DATA SUPPLIED —

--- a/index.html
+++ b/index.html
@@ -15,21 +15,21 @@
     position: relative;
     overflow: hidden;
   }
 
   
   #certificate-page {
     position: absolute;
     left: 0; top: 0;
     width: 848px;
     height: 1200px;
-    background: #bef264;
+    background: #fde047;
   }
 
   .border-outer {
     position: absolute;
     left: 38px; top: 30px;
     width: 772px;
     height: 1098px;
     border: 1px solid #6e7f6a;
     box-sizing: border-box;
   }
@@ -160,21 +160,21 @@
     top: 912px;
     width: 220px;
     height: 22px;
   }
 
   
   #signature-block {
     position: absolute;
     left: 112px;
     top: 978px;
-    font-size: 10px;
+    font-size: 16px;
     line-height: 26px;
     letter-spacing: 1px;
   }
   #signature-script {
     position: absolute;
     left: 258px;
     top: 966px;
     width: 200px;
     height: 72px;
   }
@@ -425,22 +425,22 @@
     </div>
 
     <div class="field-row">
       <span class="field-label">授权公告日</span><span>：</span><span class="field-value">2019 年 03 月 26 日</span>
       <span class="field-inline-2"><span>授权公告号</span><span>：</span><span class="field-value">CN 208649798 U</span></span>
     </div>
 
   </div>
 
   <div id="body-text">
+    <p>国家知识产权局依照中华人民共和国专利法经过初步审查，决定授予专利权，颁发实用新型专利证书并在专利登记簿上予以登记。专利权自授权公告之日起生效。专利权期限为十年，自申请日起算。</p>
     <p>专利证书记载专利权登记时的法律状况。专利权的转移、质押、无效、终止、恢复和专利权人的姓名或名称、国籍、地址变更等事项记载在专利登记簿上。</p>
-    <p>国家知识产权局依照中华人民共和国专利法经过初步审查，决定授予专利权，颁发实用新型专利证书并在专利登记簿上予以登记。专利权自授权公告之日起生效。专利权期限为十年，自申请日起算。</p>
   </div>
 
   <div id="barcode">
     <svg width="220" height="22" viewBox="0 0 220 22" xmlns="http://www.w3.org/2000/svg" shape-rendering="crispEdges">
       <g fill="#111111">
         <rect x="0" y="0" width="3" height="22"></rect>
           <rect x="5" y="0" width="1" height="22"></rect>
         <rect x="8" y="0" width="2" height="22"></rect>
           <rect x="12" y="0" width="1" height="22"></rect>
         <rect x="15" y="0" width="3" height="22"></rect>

YOUR OBJECTIVE — The data above should be reproduced in full, word for word.

RESULT —
--- a/index.html
+++ b/index.html
@@ -15,21 +15,21 @@
     position: relative;
     overflow: hidden;
   }
 
   
   #certificate-page {
     position: absolute;
     left: 0; top: 0;
     width: 848px;
     height: 1200px;
-    background: #bef264;
+    background: #fde047;
   }
 
   .border-outer {
     position: absolute;
     left: 38px; top: 30px;
     width: 772px;
     height: 1098px;
     border: 1px solid #6e7f6a;
     box-sizing: border-box;
   }
@@ -160,21 +160,21 @@
     top: 912px;
     width: 220px;
     height: 22px;
   }
 
   
   #signature-block {
     position: absolute;
     left: 112px;
     top: 978px;
-    font-size: 10px;
+    font-size: 16px;
     line-height: 26px;
     letter-spacing: 1px;
   }
   #signature-script {
     position: absolute;
     left: 258px;
     top: 966px;
     width: 200px;
     height: 72px;
   }
@@ -425,22 +425,22 @@
     </div>
 
     <div class="field-row">
       <span class="field-label">授权公告日</span><span>：</span><span class="field-value">2019 年 03 月 26 日</span>
       <span class="field-inline-2"><span>授权公告号</span><span>：</span><span class="field-value">CN 208649798 U</span></span>
     </div>
 
   </div>
 
   <div id="body-text">
+    <p>国家知识产权局依照中华人民共和国专利法经过初步审查，决定授予专利权，颁发实用新型专利证书并在专利登记簿上予以登记。专利权自授权公告之日起生效。专利权期限为十年，自申请日起算。</p>
     <p>专利证书记载专利权登记时的法律状况。专利权的转移、质押、无效、终止、恢复和专利权人的姓名或名称、国籍、地址变更等事项记载在专利登记簿上。</p>
-    <p>国家知识产权局依照中华人民共和国专利法经过初步审查，决定授予专利权，颁发实用新型专利证书并在专利登记簿上予以登记。专利权自授权公告之日起生效。专利权期限为十年，自申请日起算。</p>
   </div>
 
   <div id="barcode">
     <svg width="220" height="22" viewBox="0 0 220 22" xmlns="http://www.w3.org/2000/svg" shape-rendering="crispEdges">
       <g fill="#111111">
         <rect x="0" y="0" width="3" height="22"></rect>
           <rect x="5" y="0" width="1" height="22"></rect>
         <rect x="8" y="0" width="2" height="22"></rect>
           <rect x="12" y="0" width="1" height="22"></rect>
         <rect x="15" y="0" width="3" height="22"></rect>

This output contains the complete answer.